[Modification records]

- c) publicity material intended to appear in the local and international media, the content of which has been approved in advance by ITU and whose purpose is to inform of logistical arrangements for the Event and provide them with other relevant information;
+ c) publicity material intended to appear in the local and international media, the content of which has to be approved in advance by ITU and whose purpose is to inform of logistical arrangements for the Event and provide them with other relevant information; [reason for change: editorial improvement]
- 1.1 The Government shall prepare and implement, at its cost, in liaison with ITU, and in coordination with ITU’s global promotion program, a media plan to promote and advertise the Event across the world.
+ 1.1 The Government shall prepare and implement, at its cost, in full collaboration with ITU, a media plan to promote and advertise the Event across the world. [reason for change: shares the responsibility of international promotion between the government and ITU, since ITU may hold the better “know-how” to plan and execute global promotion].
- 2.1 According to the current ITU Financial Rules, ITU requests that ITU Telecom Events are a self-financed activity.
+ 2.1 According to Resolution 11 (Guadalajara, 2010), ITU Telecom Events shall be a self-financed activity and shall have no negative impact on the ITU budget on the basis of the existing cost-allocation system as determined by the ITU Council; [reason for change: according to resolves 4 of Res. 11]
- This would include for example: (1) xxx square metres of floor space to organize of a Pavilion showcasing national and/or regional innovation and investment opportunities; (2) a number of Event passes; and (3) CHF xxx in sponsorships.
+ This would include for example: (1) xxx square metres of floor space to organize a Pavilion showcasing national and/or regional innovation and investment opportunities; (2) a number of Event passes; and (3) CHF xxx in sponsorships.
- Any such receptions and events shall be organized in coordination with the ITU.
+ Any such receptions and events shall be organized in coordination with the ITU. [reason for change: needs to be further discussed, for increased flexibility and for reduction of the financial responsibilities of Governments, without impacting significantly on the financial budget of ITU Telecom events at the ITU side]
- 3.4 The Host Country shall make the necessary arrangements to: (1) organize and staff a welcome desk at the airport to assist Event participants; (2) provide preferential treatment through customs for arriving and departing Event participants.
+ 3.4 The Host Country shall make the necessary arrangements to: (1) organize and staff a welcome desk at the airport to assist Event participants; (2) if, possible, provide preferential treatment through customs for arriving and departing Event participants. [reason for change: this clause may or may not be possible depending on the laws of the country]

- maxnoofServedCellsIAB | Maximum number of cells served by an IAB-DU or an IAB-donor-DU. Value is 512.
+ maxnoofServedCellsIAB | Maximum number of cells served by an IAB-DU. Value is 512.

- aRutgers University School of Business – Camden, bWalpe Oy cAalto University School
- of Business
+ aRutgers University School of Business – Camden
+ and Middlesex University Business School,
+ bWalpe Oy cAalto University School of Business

- [Activity] Copy out the entries exactly. Begin at the first line and end with the line that has "change: editorial improvement]".

- [Written answer]
- c) publicity material intended to appear in the local and international media, the content of which has been approved in advance by ITU and whose purpose is to inform of logistical arrangements for the Event and provide them with other relevant information;
+ c) publicity material intended to appear in the local and international media, the content of which has to be approved in advance by ITU and whose purpose is to inform of logistical arrangements for the Event and provide them with other relevant information; [reason for change: editorial improvement]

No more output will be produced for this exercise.